Top of Exercise material
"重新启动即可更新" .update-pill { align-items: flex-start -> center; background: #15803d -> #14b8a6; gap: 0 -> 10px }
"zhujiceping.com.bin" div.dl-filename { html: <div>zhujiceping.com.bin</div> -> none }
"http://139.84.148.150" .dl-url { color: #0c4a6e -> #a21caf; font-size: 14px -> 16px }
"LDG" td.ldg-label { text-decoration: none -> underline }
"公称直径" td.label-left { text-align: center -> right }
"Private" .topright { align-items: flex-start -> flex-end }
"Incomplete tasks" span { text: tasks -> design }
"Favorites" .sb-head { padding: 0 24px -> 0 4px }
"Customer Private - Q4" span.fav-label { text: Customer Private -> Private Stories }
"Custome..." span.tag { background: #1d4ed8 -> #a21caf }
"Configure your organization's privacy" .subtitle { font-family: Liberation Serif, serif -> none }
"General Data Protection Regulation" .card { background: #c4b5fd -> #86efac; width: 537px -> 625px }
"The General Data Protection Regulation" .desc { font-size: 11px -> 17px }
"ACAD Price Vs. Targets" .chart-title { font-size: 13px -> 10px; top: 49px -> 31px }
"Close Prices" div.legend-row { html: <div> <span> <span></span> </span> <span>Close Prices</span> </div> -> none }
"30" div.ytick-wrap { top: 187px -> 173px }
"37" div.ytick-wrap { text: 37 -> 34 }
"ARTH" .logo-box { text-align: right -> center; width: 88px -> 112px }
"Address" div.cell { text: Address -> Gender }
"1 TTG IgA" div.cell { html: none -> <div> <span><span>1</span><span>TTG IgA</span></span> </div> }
Bottom of Exercise material
= Task details =
Go through the listing above and work out how many lines contain the string "text". Reply with the number alone.

= Answer section =
7